Instructions for the task
Exact copies of the lines from the line containing "<li><em>contract</em><span>: Contract whose" through the last line of the entries below are the whole answer.

[User interface change data]
§ §

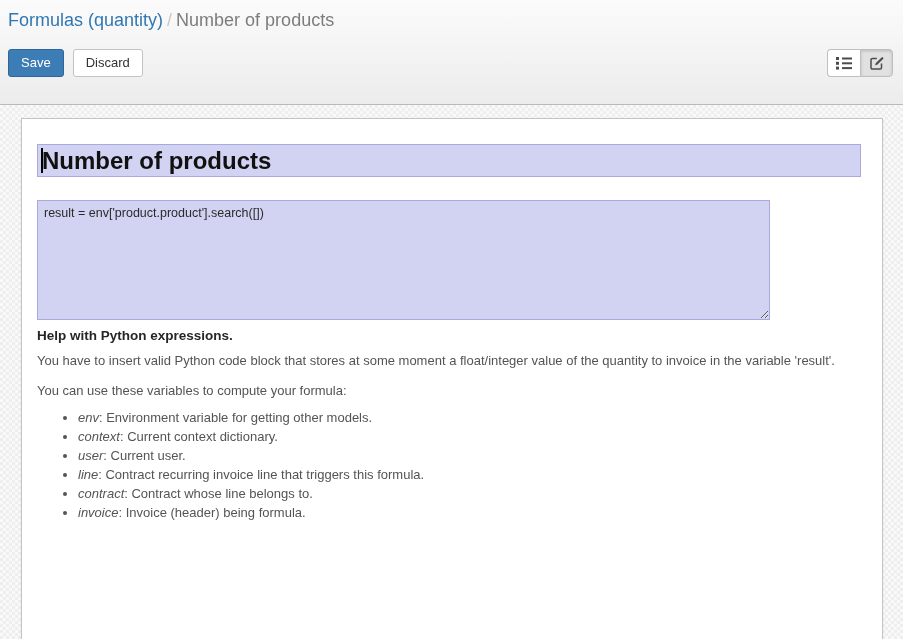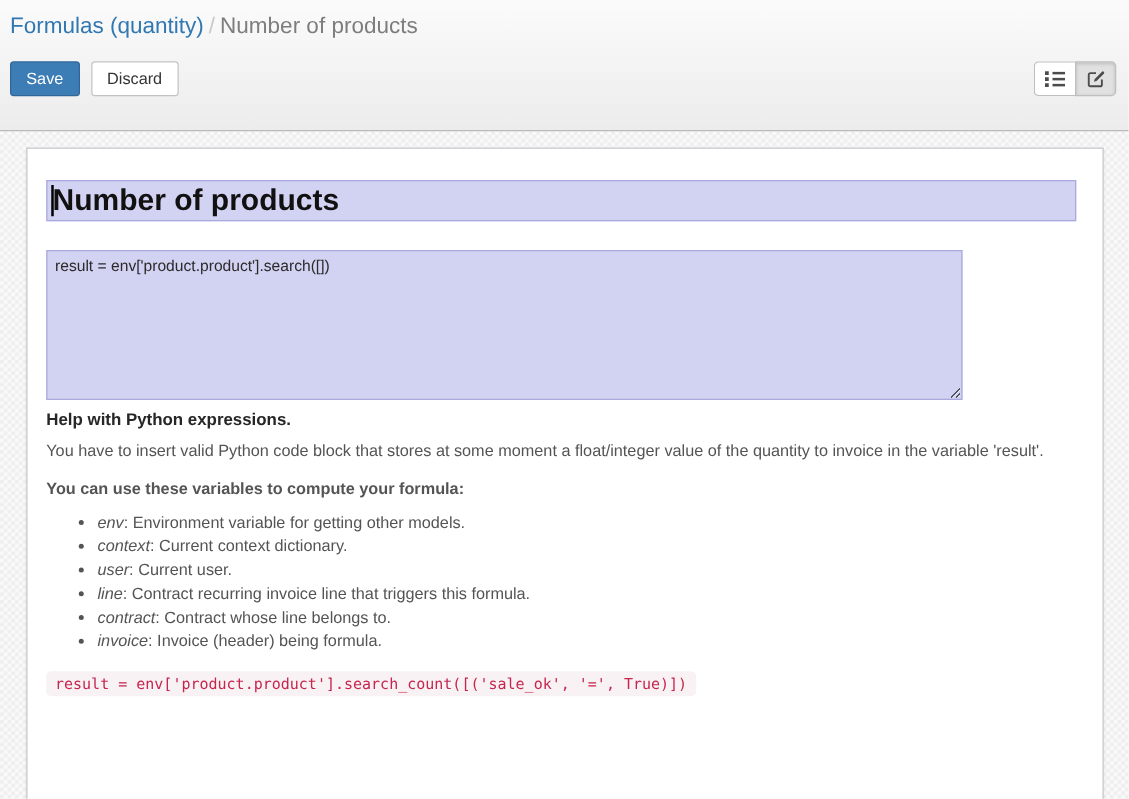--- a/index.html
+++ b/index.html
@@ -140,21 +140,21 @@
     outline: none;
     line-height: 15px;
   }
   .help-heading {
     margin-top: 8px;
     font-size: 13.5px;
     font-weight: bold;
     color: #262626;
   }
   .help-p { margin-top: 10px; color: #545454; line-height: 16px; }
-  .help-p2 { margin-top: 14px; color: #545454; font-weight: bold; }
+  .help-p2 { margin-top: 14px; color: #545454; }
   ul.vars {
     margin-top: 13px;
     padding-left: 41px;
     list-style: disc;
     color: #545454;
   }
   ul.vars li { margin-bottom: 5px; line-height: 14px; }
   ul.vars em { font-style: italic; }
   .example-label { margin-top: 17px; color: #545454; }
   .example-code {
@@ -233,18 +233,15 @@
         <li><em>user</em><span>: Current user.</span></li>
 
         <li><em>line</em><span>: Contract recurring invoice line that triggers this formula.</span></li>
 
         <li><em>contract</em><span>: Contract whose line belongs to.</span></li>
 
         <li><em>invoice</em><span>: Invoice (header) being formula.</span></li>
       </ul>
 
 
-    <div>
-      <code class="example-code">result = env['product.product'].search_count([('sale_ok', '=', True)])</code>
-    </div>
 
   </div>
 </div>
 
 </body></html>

§ §

Solution
         <li><em>contract</em><span>: Contract whose line belongs to.</span></li>
 
         <li><em>invoice</em><span>: Invoice (header) being formula.</span></li>
       </ul>
 
 
-    <div>
-      <code class="example-code">result = env['product.product'].search_count([('sale_ok', '=', True)])</code>
-    </div>
 
   </div>
 </div>
 
 </body></html>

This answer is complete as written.